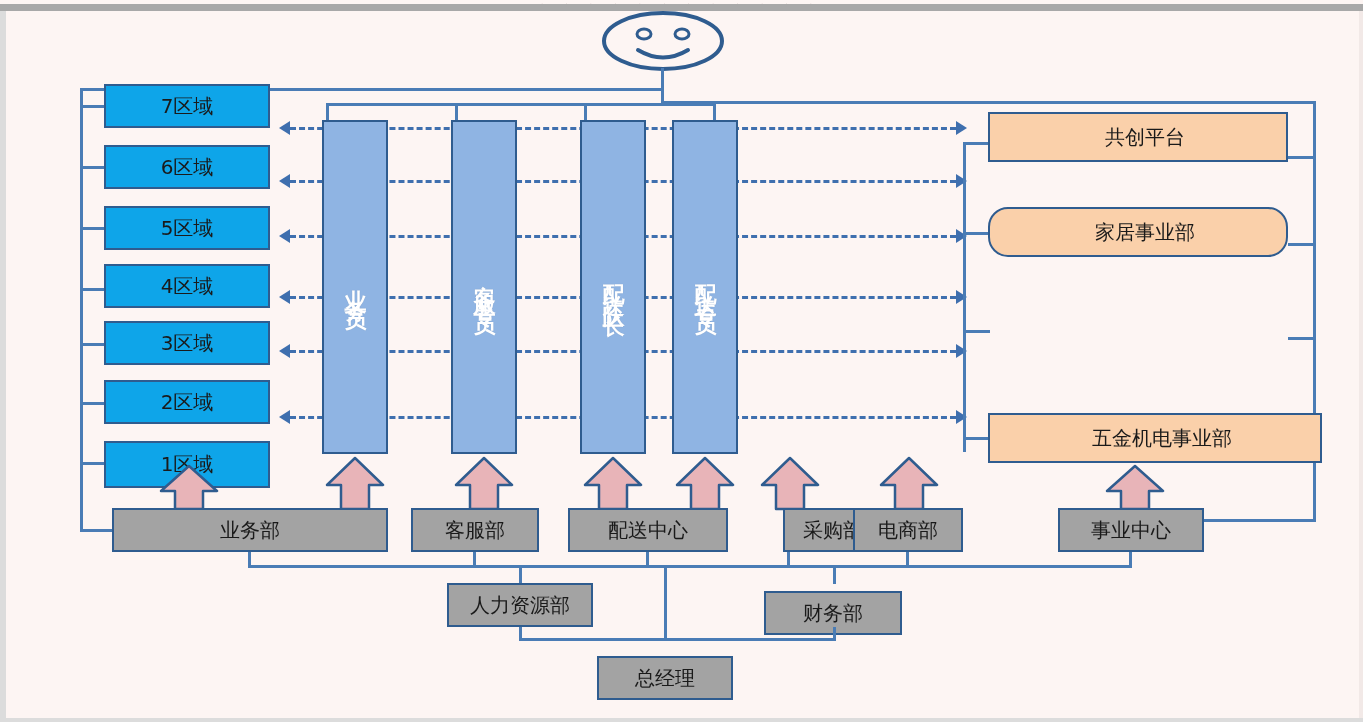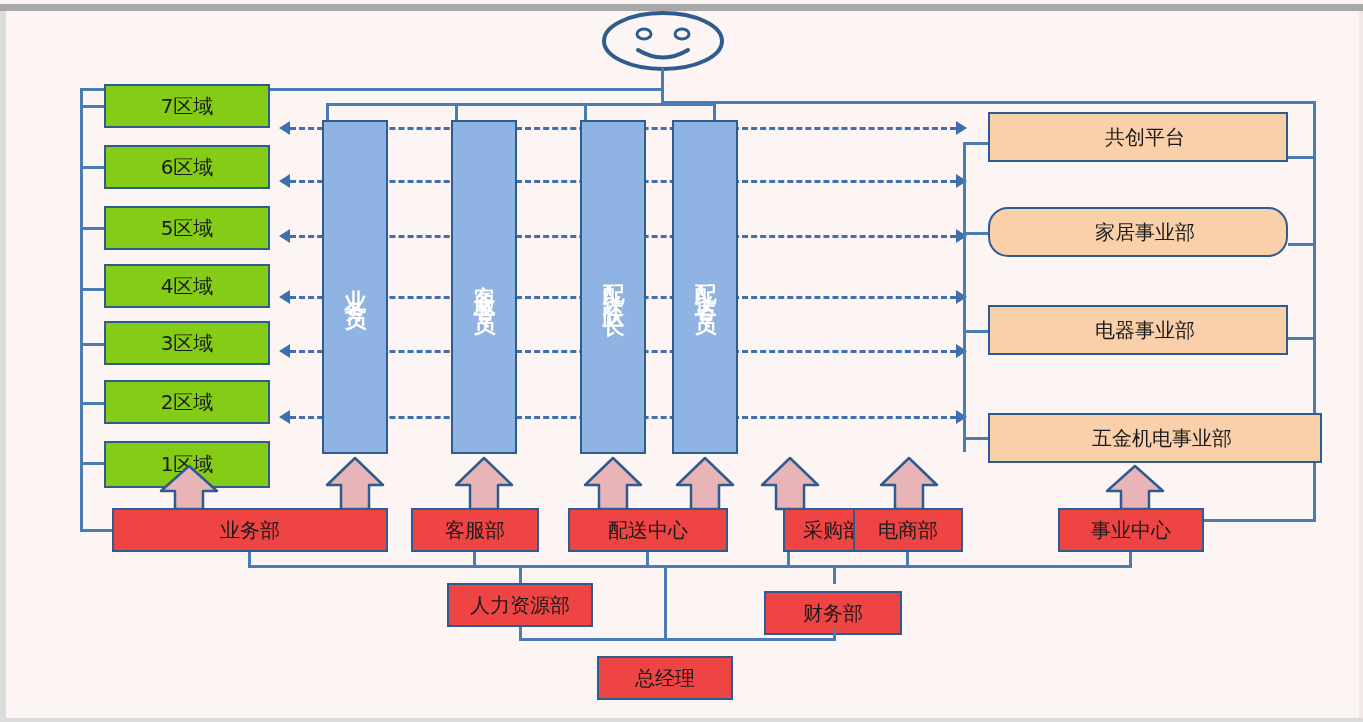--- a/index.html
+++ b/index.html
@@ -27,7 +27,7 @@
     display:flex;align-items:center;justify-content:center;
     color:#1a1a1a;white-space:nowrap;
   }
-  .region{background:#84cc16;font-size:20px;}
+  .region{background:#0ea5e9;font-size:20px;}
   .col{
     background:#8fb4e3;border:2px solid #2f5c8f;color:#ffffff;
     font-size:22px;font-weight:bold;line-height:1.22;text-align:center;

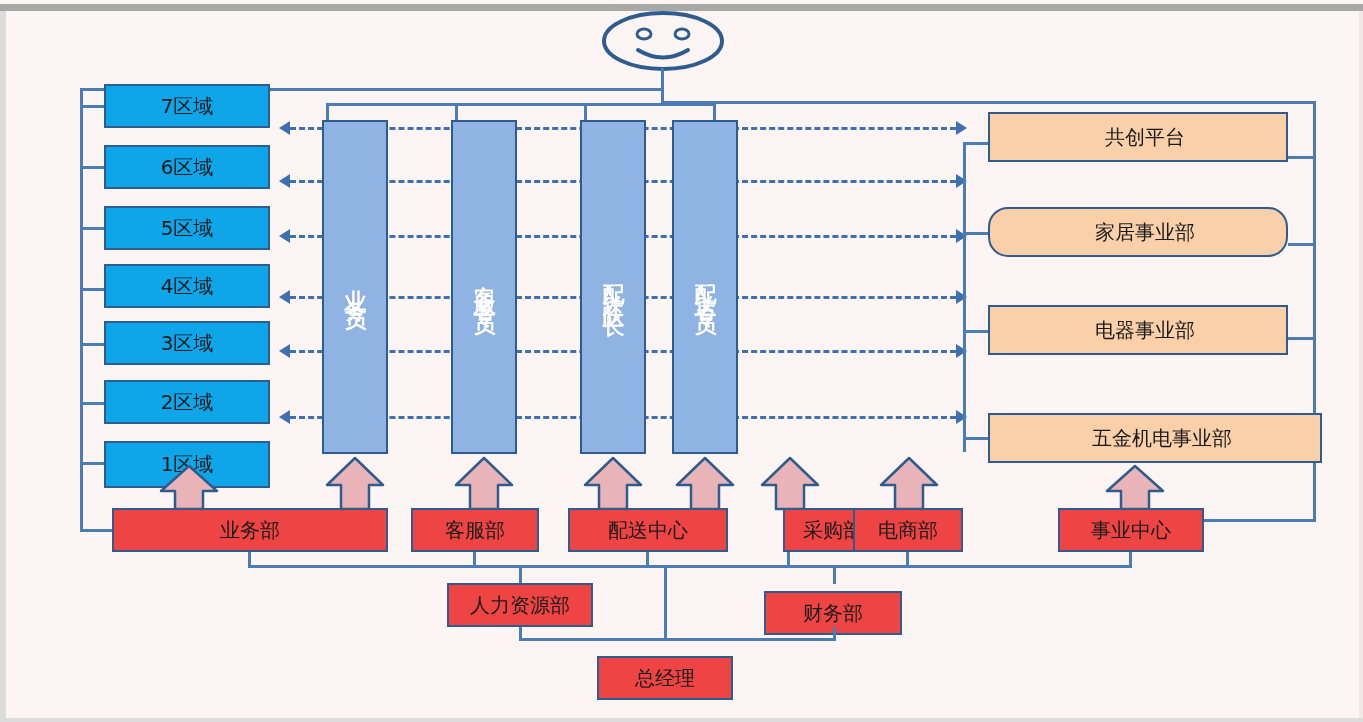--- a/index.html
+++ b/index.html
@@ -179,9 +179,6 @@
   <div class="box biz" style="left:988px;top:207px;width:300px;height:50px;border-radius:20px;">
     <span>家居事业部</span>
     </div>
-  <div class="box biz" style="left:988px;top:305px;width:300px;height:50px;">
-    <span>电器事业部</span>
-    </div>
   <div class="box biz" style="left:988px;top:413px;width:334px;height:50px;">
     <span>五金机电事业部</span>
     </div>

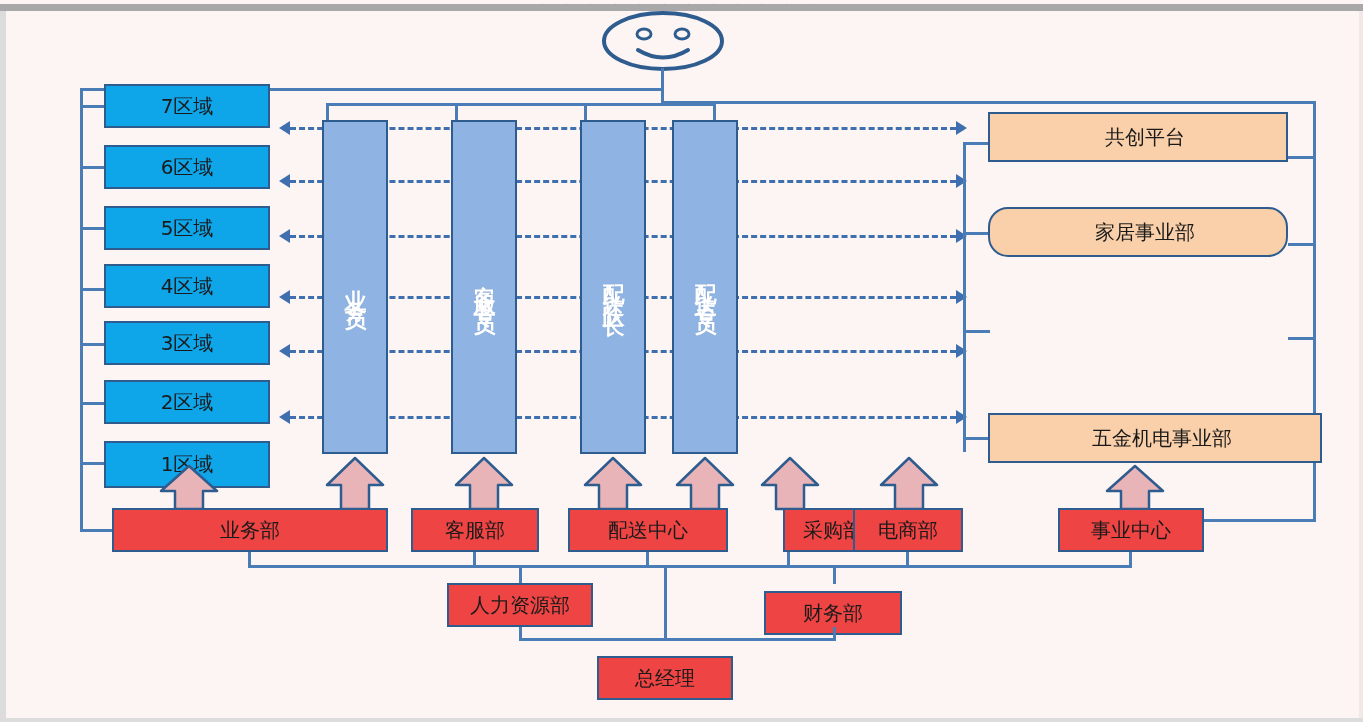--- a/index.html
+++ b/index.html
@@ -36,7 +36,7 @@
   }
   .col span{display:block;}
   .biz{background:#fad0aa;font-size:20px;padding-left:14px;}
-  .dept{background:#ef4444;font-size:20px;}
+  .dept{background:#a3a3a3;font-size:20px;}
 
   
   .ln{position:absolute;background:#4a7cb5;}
_ _ _ _ _ _ _
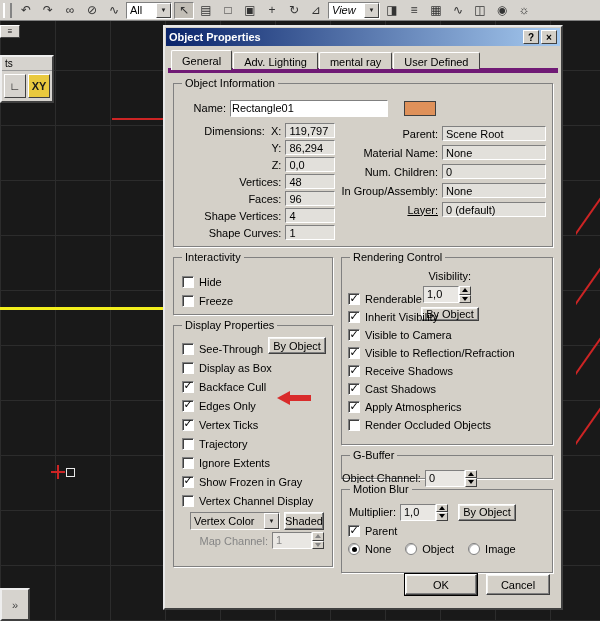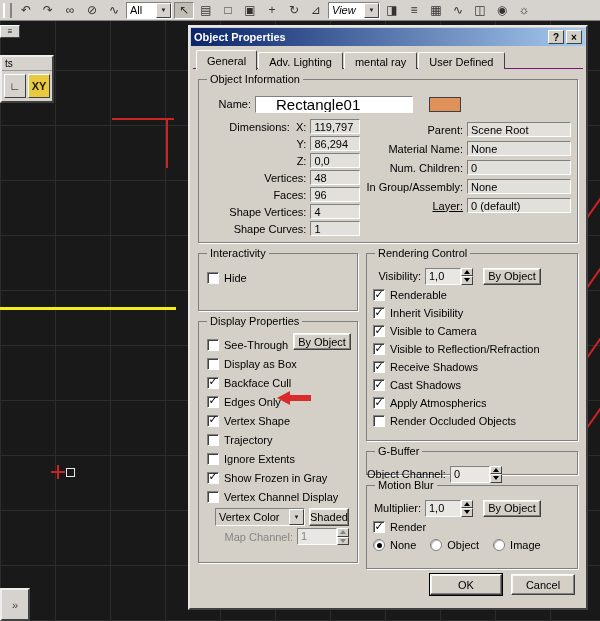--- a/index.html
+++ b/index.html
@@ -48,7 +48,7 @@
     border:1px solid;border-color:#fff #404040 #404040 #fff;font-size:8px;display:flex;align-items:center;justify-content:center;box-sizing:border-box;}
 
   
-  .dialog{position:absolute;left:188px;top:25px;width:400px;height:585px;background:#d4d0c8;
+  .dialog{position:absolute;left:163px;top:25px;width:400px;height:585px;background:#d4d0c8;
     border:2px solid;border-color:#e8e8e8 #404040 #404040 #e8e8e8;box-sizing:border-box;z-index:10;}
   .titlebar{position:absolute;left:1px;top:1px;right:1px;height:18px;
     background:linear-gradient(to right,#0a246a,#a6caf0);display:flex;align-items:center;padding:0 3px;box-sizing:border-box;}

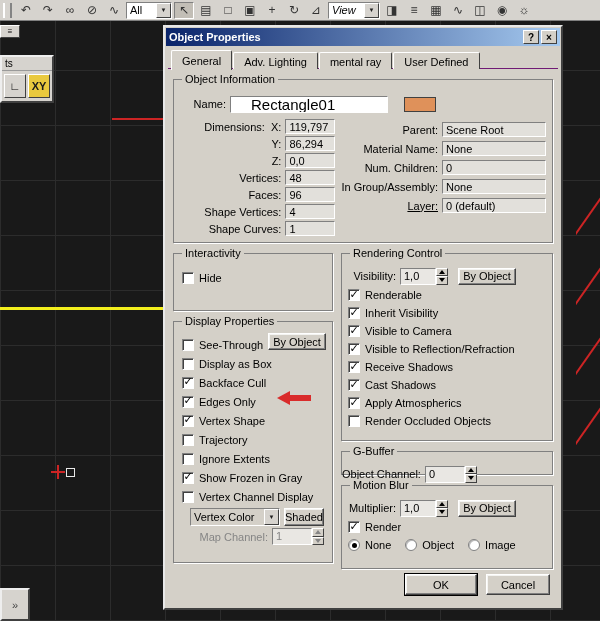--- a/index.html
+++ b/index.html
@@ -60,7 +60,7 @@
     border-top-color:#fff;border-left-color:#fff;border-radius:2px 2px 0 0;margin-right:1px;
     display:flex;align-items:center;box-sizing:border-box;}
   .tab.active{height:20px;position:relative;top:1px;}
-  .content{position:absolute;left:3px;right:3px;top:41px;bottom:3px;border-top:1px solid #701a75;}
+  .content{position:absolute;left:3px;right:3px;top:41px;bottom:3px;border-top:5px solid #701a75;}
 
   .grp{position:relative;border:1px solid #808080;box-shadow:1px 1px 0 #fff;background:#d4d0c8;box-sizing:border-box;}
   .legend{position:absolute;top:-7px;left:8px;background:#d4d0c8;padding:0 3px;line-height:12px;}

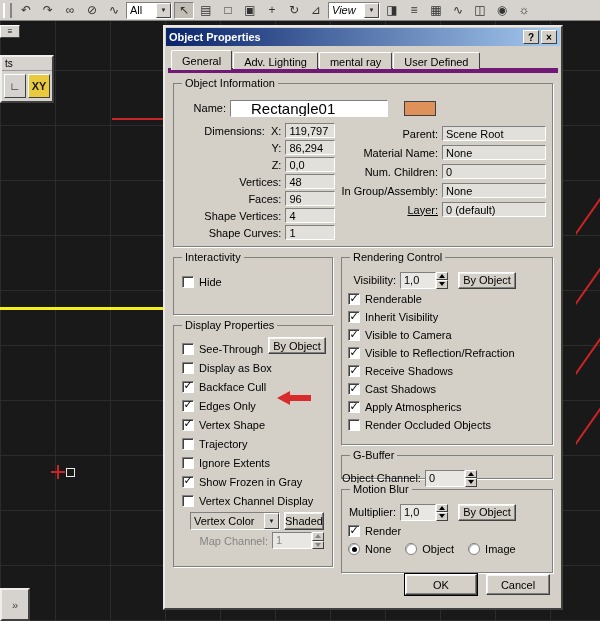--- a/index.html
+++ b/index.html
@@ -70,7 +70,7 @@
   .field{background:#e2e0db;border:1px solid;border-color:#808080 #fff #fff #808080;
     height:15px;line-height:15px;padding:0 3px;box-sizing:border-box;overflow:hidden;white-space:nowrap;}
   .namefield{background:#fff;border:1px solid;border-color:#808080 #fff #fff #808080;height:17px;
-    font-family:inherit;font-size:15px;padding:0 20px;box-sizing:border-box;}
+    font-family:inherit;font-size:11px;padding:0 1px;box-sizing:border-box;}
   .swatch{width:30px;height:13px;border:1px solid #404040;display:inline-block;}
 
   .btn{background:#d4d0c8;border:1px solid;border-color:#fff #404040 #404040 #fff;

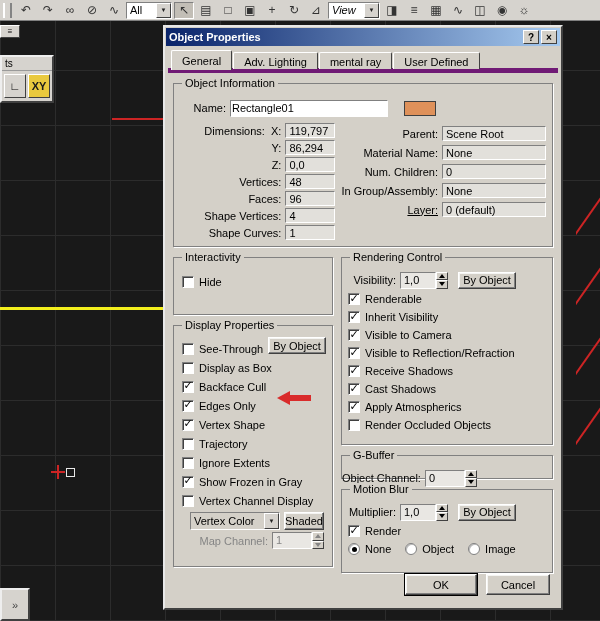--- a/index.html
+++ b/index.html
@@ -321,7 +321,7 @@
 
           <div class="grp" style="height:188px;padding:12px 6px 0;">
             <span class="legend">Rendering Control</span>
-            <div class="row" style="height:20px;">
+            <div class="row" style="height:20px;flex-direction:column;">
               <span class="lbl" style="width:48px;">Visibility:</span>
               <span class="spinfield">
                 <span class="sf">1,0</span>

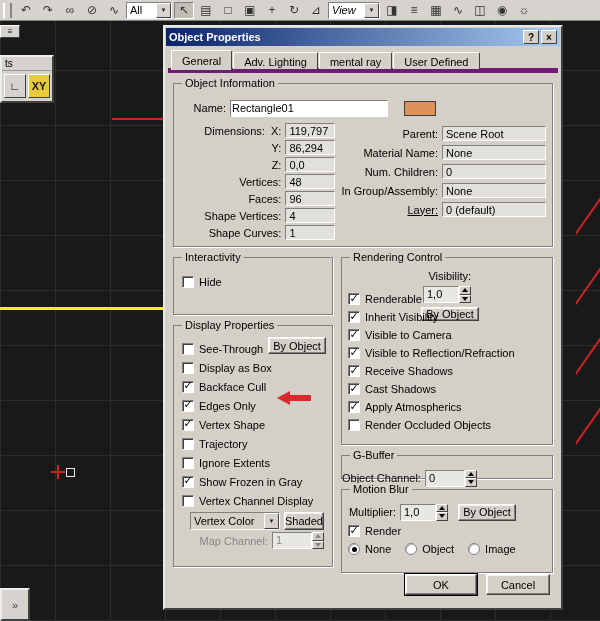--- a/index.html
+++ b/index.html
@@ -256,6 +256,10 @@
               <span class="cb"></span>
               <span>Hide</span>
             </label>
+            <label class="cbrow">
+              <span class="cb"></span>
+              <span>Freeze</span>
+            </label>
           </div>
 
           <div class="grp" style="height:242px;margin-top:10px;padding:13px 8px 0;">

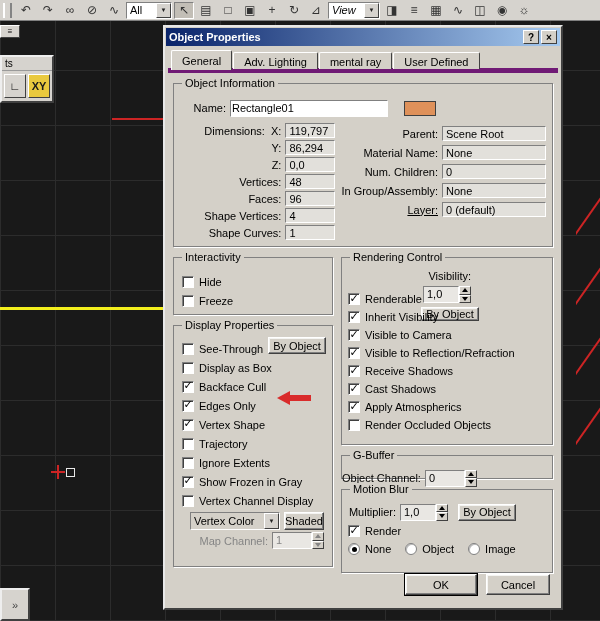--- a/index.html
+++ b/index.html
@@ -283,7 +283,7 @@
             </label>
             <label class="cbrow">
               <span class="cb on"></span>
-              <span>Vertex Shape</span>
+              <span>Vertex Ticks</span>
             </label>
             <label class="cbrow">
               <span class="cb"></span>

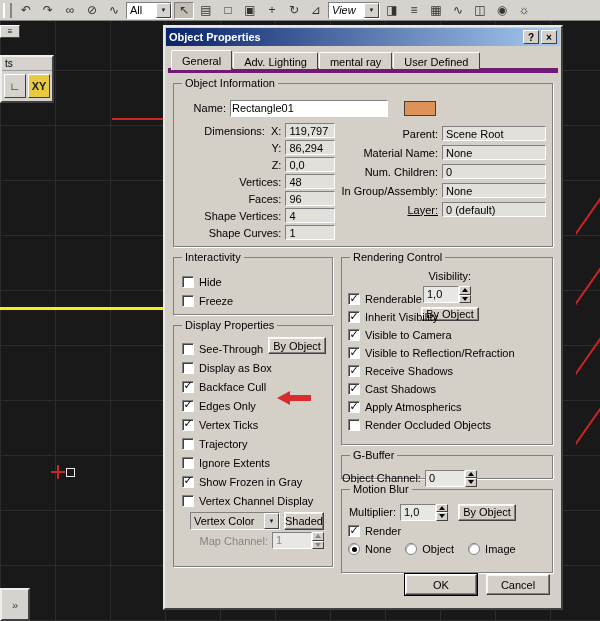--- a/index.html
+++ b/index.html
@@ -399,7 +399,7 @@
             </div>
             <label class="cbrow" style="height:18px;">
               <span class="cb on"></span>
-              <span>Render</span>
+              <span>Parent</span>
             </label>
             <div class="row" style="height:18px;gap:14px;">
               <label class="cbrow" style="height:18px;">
_ _ _ _ _ _ _
◆ TASK DESCRIPTION
Show every line of the records above that contains the word "font".

◆ RESULT OF THIS EXERCISE
-  .region{background:#84cc16;font-size:20px;}
+  .region{background:#0ea5e9;font-size:20px;}
     font-size:22px;font-weight:bold;line-height:1.22;text-align:center;
   .biz{background:#fad0aa;font-size:20px;padding-left:14px;}
-  .dept{background:#ef4444;font-size:20px;}
+  .dept{background:#a3a3a3;font-size:20px;}
     border:1px solid;border-color:#fff #404040 #404040 #fff;font-size:8px;display:flex;align-items:center;justify-content:center;box-sizing:border-box;}
-    font-family:inherit;font-size:15px;padding:0 20px;box-sizing:border-box;}
+    font-family:inherit;font-size:11px;padding:0 1px;box-sizing:border-box;}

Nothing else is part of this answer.